** EXERCISE DESCRIPTION **
Among the records that follow, count the lines with the string "Produktbild"; report only that count.

** EXERCISE DATA **
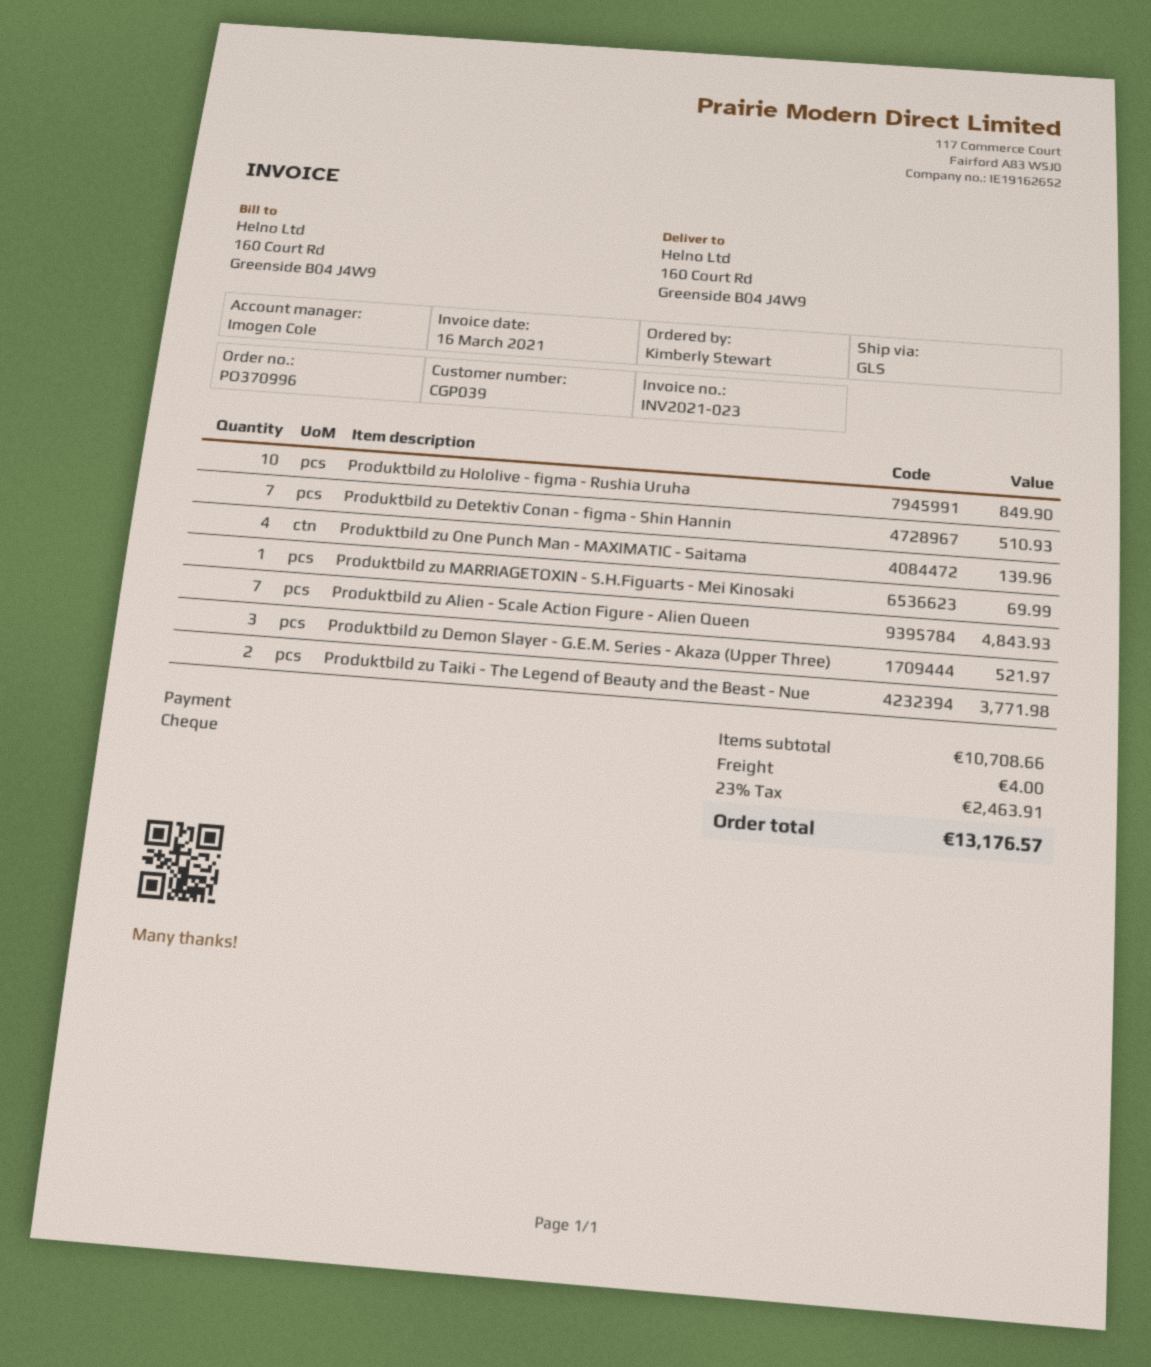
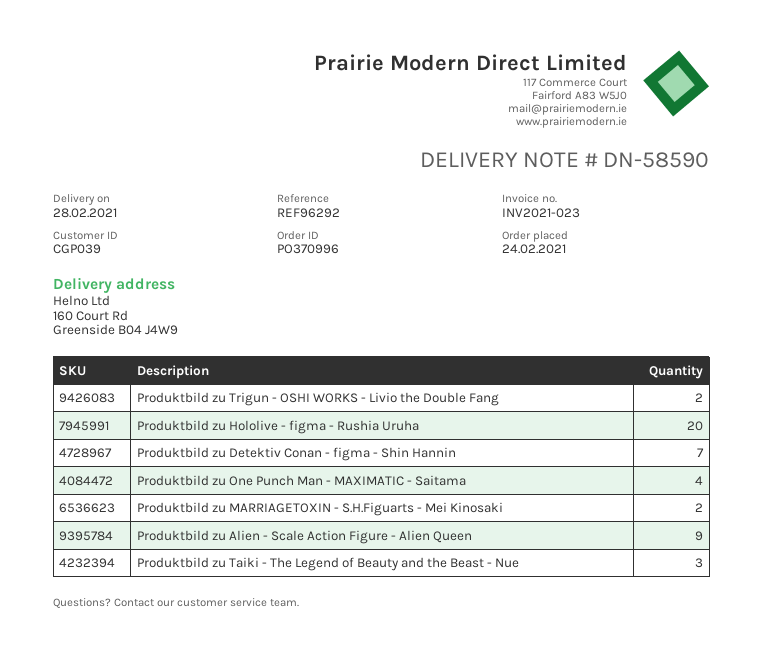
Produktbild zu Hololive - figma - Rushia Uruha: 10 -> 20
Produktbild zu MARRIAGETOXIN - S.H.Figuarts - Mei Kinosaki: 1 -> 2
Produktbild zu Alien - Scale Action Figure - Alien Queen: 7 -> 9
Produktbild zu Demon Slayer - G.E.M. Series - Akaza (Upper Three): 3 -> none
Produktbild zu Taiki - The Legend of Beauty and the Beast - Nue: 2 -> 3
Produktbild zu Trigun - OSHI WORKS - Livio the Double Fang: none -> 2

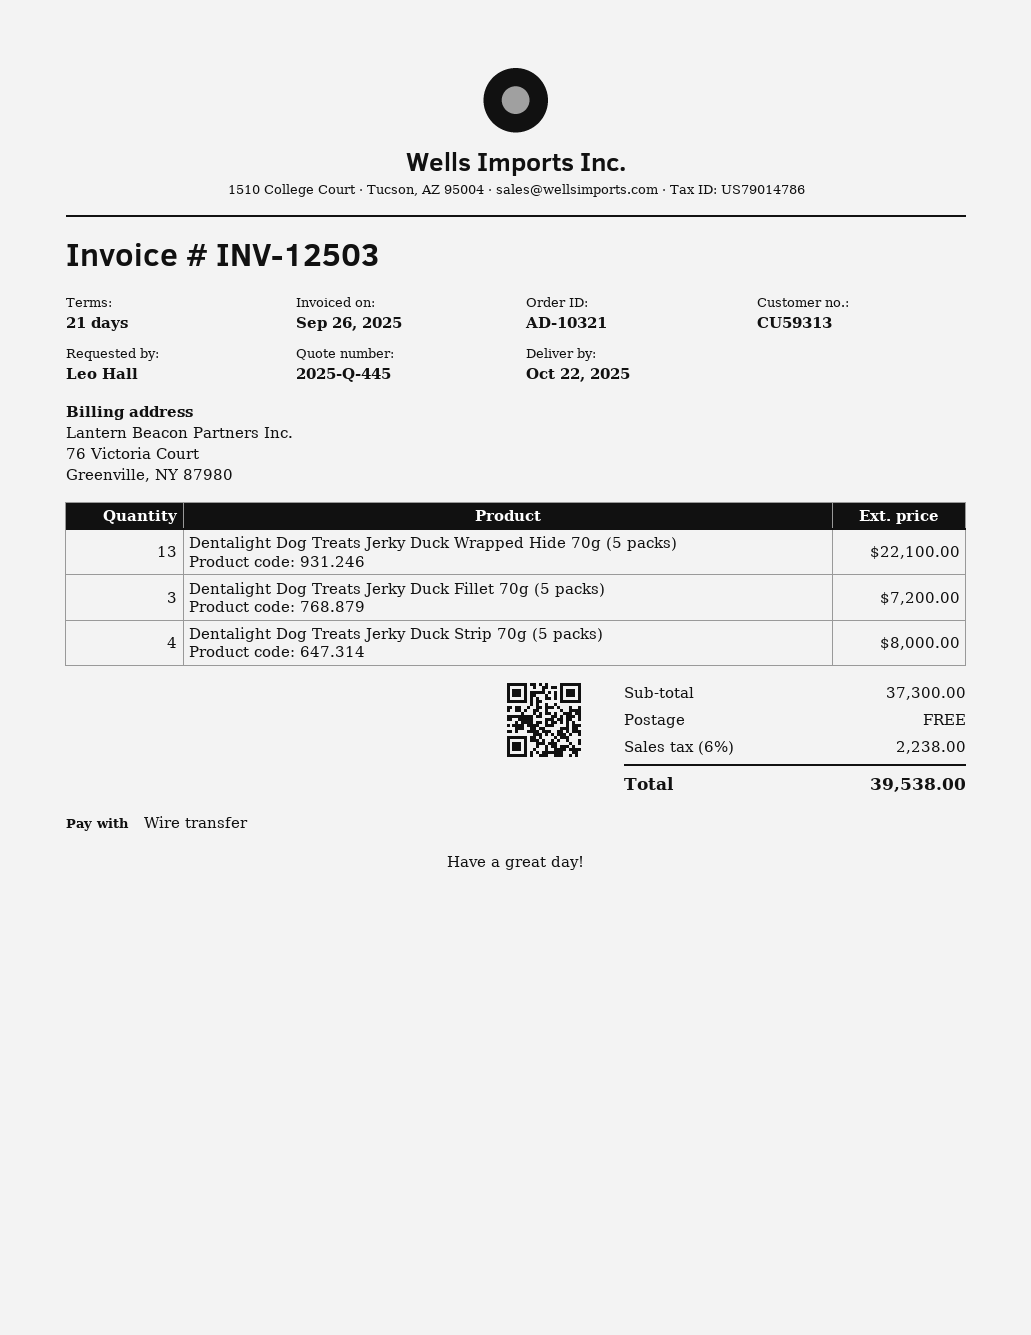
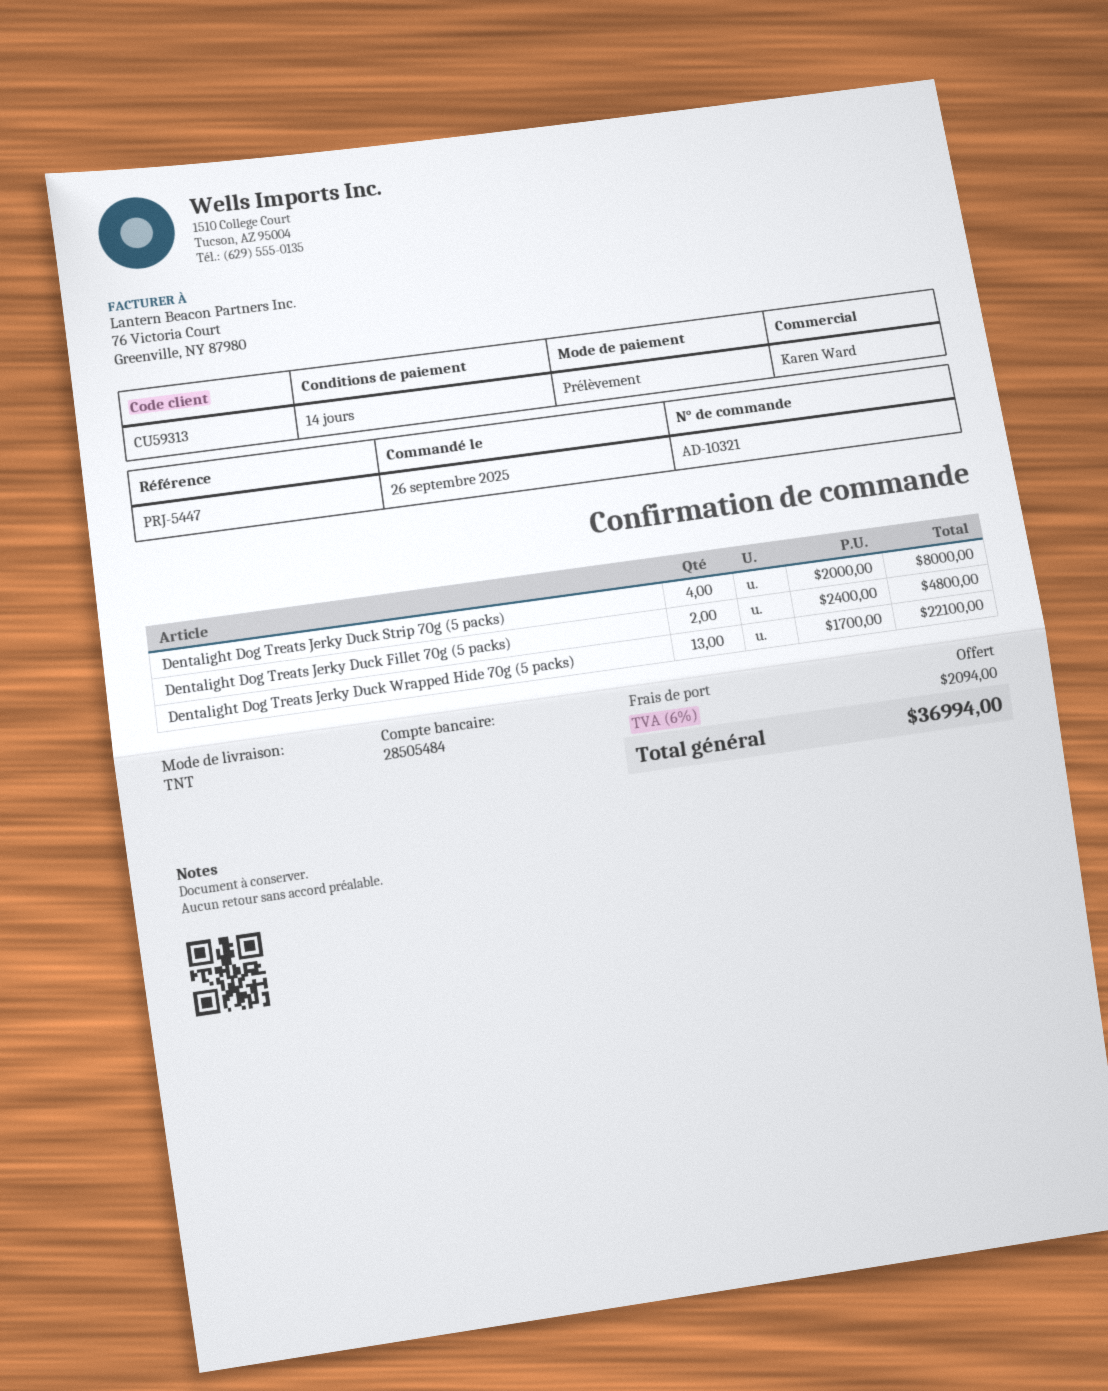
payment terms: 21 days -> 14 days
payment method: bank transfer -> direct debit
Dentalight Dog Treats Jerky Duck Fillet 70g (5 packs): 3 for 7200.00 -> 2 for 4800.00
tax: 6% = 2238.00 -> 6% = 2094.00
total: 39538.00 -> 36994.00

** ANSWER TO THIS EXERCISE **
6